Overall configuration of FHID

After analyzing the spectral features of real and fake eggs and selecting the optimal waveband ratio for the detection of fake egg images, visualization of fake eggs was achieved using the FHID developed by the Environmental Microbiology and Food Safety Laboratory, Beltsville Agricultural Research Center, Agricultural Research Service, U.S. Department of Agriculture. Its detailed specifications and description are available in our previous report (Lee et al., 2013). This device is an inexpensive fluorescence-based automated inspection instrument designed to visualize fluorescence emissions when excited by violet light. In addition, with its Wi-Fi communication, live inspection images, and real-time video streaming data, the FHID is capable of transporting data to different external monitoring devices, such as laptops, desktop computers, or IOS- and Android-based mobile appliances.

The FHID comprises illumination, power management, image acquisition, signal processing, and wireless transmission components. The main components are high-power UV/Violet LED illumination (405 nm, LZ4, Osram, Germany), a black-and-white CCD camera (1ATMC-NCR, IRIS, Texas, USA), an optical filter (645 nm, Edmund Optics, New Jersey, USA), a 12 V battery, and a remote Wi-Fi transmitter (FPV 803W, SUNKIN Global Trading Company, Guangdong, China). The miniature spectrometer module was controlled by an application development kit provided by the developer. As mentioned above, because the PpIX pigment in real eggshell has been reported to have fluorescence emission characteristics in the Vis–NIR region (about 400 - 700 nm) (Seo et al., 2019), a UV/Violet LED was used for the excitation source.
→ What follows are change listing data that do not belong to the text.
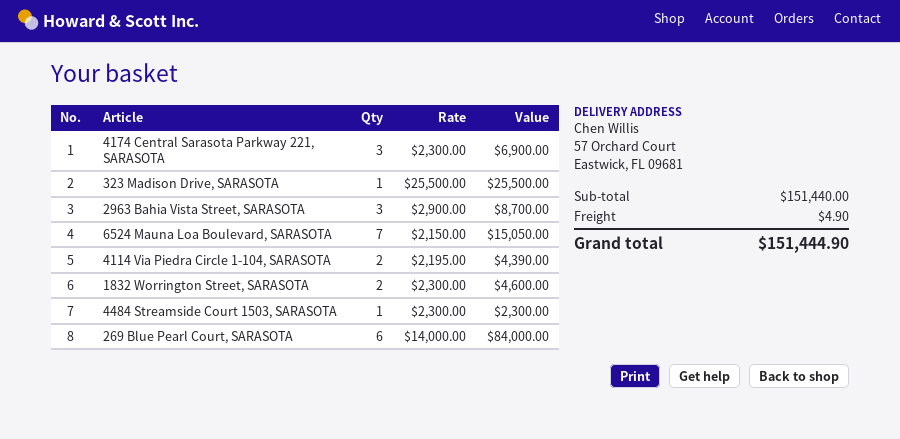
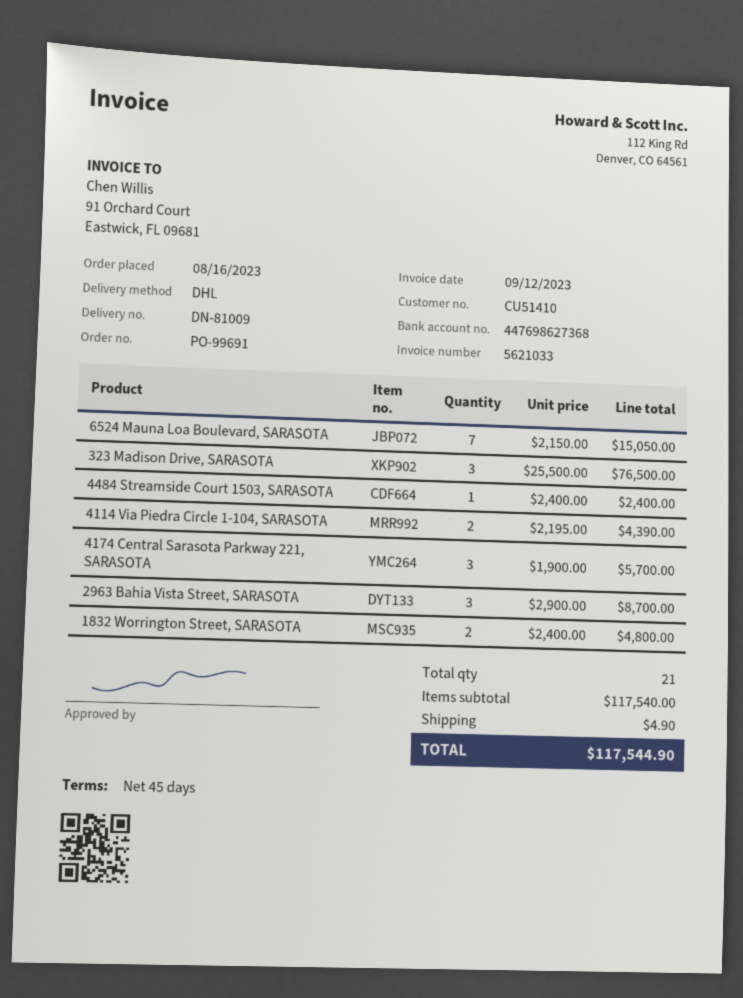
4174 Central Sarasota Parkway 221, SARASOTA: 3 x 2300.00 = 6900.00 -> 3 x 1900.00 = 5700.00
323 Madison Drive, SARASOTA: 1 x 25500.00 = 25500.00 -> 3 x 25500.00 = 76500.00
1832 Worrington Street, SARASOTA: 2 x 2300.00 = 4600.00 -> 2 x 2400.00 = 4800.00
4484 Streamside Court 1503, SARASOTA: 1 x 2300.00 = 2300.00 -> 1 x 2400.00 = 2400.00
269 Blue Pearl Court, SARASOTA: 6 x 14000.00 = 84000.00 -> none
subtotal: 151440.00 -> 117540.00
total: 151444.90 -> 117544.90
The UV/Violet LEDs, CCD camera, and optical filters were integrated with a disk-type aluminum plate (150 mm), and the total weight of the FHID was about 1,200 g, making it lightweight enough to be easily handled with one hand. The majority of that weight was contributed by the used battery, the aluminum plate, and the filter changer. For more practical use, the size and weight could be further reduced with improvements to the energy-efficient and low-weight battery, by designing a miniature electric circuit. The external casing of the FHID was fabricated using a 3D printer (Fortus 250mc, Stratasys, Rehovot, Israel). In addition, imaging inspection data could be easily transformed to digital documentation or data-based information. The used FHID is shown in Fig. 4a.

Results and Discussion

Fluorescence characteristics of real and fake eggs

Fluorescence emission information of real and fake eggs was obtained as a three-dimensional mesh plot. It was rotated in a contour plot (Fig. 4) to accentuate the optimal excitation wavelength regions. As mentioned above, when the PpIX pigment is exposed to the excitation wavelength, it emits a different frequency due to the fluorescence effect (Kim et al., 2001). Finally, we acquired the fluorescence spectra data of both types of eggs within the 400 to 700 nm region. The fluorescence emission–excitation matrix plot of real and fake white eggs was created, as shown in Fig. 4. In Fig. 4, the fluorescence UV excitation and emission are represented by the x- and y- axes, respectively. The fluorescence emission waveband and the color bar show the intensity of the fluorescence emission wavelengths generated by the egg samples. The two sample groups represent the real (Fig. 4a) and fake egg samples (Fig. 4b), stored under the same conditions.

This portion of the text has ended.